打てばホームラン、投げれば奪三振。大リーグ、ロサンゼルス・エンゼルスの大谷翔平選手(23)が大活躍だ。ベーブ・ルース以来99年ぶりの「夢の二刀流」だと全米も驚愕している。一方、ベテランのイチロー選手(44)は6年ぶりに古巣シアトル・マリナーズに戻り、元大リーガーの松坂大輔投手(37)は中日ドラゴンズで新たなスタートを切った。今週は3選手を中心に野球の魅力とその人生について紹介したい。
J-CASTニュースの書籍サイト「BOOKウォッチ(http://books.j-cast.com/)」でも特集記事を公開中。
3試合連続本塁打、早くも週間MVP
初打席で初安打、初登板で初勝利、3試合連続本塁打も飛び出して、9日(2018年4月)には週間最優秀選手(MVP)に選ばれた。米国の実況アナウンサーに「オオタニサン!」と呼ばれ、大谷は早くも全米の心をつかんだようだ。
『Number 950号 MLB 2018 DREAM OPENING 大谷翔平 夢の始まり』(編・文藝春秋、文藝春秋、600円)は、MLB開幕特集号として大谷のロングインタビュー「僕はまだ何も変えていない」をはじめ、23歳の野球少年の「夢の始まり」を大特集した。
コラム「ベーブ・ルースと大谷翔平 2つの革命」、先輩大リーガーの吉井理人、福留孝介の両氏が語る「二刀流のとてつもない可能性」、もう1人の野球少年マイク・トラウト(エンゼルス)の「世界一の選手を見逃すな」など盛り沢山だ。今季(2018年)も期待されているイチロー、ダルビッシュ有、前田健太投手も取り上げている。
野村流の辛口もある「イチロー論」
「正直に言う。私はイチローが好きではない。しかし、彼の才能に最初に目をつけたのはこの俺だ」と語るのは、名選手であり、名監督であり、野球殿堂入りを果たした野球評論家の野村克也氏だ。その野村氏が論じたのが『野村のイチロー論』(著・野村克也、幻冬舎、1188円)。キャッチコピーには、「天才イチローvs.凡人野村 究極の人間論」とある。

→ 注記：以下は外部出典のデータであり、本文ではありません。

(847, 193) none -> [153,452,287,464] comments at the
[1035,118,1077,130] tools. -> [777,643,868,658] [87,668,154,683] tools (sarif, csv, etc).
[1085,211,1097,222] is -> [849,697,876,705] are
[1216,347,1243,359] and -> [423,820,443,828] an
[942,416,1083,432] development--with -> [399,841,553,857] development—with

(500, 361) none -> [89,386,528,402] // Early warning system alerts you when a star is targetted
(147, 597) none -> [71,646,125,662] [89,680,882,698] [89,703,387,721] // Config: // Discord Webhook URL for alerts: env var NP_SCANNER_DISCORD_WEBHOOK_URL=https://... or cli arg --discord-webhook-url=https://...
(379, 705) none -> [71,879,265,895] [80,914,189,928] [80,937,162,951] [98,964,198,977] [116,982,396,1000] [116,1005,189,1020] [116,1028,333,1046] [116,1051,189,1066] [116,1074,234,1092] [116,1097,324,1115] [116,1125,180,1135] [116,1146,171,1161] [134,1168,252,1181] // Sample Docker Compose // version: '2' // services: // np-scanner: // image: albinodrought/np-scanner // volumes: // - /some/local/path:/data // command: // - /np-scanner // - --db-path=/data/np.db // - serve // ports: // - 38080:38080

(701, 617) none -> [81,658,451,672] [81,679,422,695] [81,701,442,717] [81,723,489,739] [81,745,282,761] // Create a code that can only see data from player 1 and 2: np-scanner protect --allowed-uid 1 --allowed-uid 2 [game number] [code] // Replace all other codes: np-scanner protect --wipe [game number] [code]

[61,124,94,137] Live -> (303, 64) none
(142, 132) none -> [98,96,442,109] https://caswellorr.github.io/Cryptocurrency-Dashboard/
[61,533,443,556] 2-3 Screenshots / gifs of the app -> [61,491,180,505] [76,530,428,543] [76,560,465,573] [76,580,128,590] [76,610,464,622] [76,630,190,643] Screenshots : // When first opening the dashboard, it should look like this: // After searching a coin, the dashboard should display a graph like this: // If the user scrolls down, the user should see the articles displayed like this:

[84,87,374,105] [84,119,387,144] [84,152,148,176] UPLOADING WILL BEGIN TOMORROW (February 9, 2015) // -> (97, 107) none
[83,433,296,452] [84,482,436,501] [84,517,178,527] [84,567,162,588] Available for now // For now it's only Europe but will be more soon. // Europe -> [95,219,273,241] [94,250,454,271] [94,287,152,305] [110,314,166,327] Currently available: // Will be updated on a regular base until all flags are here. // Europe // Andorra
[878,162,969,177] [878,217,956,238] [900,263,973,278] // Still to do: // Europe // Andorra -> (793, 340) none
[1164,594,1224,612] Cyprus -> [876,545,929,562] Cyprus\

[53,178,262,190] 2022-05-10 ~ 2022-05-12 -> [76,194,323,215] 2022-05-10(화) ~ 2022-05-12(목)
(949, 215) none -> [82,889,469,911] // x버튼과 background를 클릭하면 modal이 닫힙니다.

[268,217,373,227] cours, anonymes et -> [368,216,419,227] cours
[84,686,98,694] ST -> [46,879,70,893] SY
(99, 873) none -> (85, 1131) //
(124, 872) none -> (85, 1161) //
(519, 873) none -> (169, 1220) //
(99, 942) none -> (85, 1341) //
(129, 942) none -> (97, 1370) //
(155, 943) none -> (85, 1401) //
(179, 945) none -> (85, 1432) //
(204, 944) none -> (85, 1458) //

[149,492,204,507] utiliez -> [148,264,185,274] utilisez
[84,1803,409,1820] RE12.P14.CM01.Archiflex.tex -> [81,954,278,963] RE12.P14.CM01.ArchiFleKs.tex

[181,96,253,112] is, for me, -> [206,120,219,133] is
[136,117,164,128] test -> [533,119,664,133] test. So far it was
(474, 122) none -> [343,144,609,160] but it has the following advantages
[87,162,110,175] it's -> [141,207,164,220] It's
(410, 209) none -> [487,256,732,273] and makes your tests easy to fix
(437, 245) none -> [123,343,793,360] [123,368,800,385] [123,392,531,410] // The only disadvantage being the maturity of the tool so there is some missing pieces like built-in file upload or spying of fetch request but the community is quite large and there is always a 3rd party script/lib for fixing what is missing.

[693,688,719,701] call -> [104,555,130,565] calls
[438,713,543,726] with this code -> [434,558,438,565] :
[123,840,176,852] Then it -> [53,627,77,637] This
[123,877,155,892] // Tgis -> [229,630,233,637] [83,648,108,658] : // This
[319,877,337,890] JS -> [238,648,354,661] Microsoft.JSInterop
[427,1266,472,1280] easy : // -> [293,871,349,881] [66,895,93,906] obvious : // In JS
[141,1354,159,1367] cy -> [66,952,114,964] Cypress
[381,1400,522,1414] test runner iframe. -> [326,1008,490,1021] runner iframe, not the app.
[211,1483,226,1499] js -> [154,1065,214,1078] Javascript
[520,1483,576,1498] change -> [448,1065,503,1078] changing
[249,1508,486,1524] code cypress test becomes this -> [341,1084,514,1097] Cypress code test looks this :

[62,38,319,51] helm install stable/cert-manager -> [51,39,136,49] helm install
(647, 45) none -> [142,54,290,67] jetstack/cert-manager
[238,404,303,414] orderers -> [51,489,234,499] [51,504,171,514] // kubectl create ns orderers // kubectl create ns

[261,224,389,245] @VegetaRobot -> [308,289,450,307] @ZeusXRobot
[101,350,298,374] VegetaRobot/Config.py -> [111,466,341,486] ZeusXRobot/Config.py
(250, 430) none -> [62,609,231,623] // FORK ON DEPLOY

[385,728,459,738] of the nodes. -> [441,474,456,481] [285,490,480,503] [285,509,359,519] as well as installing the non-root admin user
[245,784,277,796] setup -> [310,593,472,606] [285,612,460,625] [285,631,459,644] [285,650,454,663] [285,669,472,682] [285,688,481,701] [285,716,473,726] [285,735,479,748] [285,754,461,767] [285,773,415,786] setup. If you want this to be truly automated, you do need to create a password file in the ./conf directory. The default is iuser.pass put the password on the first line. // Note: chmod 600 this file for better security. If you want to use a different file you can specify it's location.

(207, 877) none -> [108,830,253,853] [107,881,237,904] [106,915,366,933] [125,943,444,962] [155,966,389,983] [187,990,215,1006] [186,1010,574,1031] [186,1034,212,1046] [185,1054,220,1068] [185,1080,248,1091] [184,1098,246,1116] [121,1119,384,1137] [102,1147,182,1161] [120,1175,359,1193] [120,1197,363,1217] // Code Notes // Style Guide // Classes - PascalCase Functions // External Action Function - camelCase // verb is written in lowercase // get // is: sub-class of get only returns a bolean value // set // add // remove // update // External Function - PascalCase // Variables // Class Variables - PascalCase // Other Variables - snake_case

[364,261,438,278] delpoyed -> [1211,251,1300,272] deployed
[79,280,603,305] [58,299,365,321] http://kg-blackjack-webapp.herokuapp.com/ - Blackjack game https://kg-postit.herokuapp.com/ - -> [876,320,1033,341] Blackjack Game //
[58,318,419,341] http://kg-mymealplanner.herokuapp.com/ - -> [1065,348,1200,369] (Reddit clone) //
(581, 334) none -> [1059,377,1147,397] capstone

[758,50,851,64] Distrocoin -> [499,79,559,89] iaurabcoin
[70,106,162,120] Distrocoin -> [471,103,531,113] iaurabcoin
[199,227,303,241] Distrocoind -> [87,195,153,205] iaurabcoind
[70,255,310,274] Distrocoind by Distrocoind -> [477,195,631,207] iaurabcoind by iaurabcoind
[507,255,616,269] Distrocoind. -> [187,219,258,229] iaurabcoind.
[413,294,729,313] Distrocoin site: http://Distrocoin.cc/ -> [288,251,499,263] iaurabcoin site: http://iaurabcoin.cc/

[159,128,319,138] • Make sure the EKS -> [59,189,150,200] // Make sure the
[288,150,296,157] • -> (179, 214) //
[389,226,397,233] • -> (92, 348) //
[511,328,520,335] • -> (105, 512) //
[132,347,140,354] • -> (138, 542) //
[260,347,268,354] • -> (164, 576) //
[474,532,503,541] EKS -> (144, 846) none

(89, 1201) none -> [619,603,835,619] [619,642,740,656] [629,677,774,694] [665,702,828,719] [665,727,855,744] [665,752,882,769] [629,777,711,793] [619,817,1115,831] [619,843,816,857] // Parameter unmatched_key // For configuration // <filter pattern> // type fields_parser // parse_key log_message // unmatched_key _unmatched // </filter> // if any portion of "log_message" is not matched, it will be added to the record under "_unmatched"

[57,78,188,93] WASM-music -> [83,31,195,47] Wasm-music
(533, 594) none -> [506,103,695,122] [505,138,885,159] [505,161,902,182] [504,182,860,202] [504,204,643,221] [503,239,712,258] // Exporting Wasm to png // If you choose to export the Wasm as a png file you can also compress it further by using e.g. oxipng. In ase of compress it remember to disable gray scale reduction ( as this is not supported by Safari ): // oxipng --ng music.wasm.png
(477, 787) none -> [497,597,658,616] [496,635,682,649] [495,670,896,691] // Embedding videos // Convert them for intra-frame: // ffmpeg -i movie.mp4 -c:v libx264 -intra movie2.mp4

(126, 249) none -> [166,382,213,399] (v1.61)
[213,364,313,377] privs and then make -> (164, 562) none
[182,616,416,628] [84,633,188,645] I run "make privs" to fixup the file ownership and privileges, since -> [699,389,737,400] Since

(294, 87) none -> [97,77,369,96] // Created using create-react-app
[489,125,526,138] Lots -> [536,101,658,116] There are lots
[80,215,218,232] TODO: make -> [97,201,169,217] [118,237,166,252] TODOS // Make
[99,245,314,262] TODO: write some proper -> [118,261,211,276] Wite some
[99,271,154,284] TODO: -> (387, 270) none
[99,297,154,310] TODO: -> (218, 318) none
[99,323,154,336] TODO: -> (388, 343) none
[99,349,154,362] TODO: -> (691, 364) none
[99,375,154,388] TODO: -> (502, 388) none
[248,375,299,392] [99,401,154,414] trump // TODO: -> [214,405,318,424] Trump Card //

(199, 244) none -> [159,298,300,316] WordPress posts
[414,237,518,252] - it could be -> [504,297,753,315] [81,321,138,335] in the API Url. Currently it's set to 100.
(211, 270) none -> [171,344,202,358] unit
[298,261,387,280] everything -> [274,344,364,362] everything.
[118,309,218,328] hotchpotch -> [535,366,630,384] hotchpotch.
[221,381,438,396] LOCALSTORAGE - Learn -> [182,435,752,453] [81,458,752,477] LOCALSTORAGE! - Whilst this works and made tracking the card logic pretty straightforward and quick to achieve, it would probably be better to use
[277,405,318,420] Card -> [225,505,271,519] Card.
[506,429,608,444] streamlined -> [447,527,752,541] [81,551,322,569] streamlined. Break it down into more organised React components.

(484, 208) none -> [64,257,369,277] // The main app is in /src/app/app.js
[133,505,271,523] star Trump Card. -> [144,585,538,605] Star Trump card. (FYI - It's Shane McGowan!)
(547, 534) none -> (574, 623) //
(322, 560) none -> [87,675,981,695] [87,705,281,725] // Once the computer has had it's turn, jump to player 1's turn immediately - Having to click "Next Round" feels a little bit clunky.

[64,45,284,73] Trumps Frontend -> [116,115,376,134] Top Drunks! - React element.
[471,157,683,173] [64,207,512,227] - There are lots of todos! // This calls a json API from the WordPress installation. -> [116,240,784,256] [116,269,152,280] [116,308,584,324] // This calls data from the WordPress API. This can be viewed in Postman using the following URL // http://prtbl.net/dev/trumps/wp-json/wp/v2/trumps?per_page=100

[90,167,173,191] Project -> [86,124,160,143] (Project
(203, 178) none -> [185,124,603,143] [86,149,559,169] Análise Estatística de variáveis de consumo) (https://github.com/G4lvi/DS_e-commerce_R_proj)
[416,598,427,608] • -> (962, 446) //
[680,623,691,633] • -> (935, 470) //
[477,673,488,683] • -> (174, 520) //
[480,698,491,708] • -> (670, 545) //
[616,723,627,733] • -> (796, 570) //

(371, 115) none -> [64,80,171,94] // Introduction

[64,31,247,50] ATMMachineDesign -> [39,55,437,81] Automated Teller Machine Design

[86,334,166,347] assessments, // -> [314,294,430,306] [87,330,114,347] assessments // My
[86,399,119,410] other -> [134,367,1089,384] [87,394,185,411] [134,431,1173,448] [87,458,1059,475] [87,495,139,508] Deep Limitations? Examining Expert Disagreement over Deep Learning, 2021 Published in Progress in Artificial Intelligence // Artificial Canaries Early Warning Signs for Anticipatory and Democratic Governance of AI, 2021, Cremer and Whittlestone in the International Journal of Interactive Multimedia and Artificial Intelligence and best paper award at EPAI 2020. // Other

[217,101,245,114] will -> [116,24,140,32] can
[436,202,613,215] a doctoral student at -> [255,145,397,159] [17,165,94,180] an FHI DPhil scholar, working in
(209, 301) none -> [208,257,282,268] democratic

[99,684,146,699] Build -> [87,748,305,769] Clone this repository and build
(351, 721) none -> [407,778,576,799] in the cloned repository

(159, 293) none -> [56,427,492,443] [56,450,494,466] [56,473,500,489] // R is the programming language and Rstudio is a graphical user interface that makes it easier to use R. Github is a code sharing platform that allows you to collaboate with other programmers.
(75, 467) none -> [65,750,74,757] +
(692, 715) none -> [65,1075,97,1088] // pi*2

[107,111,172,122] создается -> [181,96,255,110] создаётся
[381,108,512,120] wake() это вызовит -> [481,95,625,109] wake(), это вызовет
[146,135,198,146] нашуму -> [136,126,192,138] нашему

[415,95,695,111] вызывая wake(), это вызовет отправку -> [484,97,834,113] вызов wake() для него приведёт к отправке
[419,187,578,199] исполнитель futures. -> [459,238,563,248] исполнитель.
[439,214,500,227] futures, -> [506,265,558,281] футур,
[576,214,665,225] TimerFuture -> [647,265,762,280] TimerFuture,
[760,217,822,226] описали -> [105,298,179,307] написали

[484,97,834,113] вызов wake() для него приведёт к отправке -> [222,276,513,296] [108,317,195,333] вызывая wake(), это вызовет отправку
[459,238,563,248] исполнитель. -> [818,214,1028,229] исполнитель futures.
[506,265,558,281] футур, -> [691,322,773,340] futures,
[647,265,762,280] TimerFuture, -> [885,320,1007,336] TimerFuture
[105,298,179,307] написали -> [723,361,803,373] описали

第1章には「イチローは本当に天才なのか」と、「選球眼ならぬ『選球体』」「変化球を待ちながらストレートを打つ」「つまらせるのも技術のうち?」「努力の天才」と各角度からバッティングを分析する。
第6章には「イチローは変わったか」と問いかけ、「イチローを認めなかった私」「チームで浮いていたイチロー」「マスコミ軽視はファン軽視」「WBCで変わったイチロー」など野村流の辛口もあり、野球ファンには読まずにはおれない1冊だ。
流行語「リベンジ」が生まれた名勝負
ソフトバンクを戦力外になった中日ドラゴンズの松坂大輔が巨人戦でデビューした。勝利にはならなかったが、大きな歓声が飛んだ。『1999年の松坂大輔 歴史を刻んだ男たち』(著・長谷川昌一、主婦の友社、1512円)は、その松坂が西武の「怪物ルーキー」と呼ばれていたときの熱戦を振り返る。
パリ―グを代表するロッテの黒木知宏投手との投げ合いは「平成の名勝負」といわれた。松坂は惜しくも敗れ「必ずリベンジします」と宣言、「リベンジ」はその年の流行語大賞に選ばれ、社会現象になった。
本書ではこのほか、最長となる実働29年の捕手・中嶋聡の「幸運なキャッチャー」、1987年の日本シリーズ西武対巨人戦の「伝説の一瞬―西武の走塁革命」、連続フルイニング出場の世界記録を打ち立てた金本知憲の「世界記録と2つの危険球」、それぞれ球史に残る物語を収録している。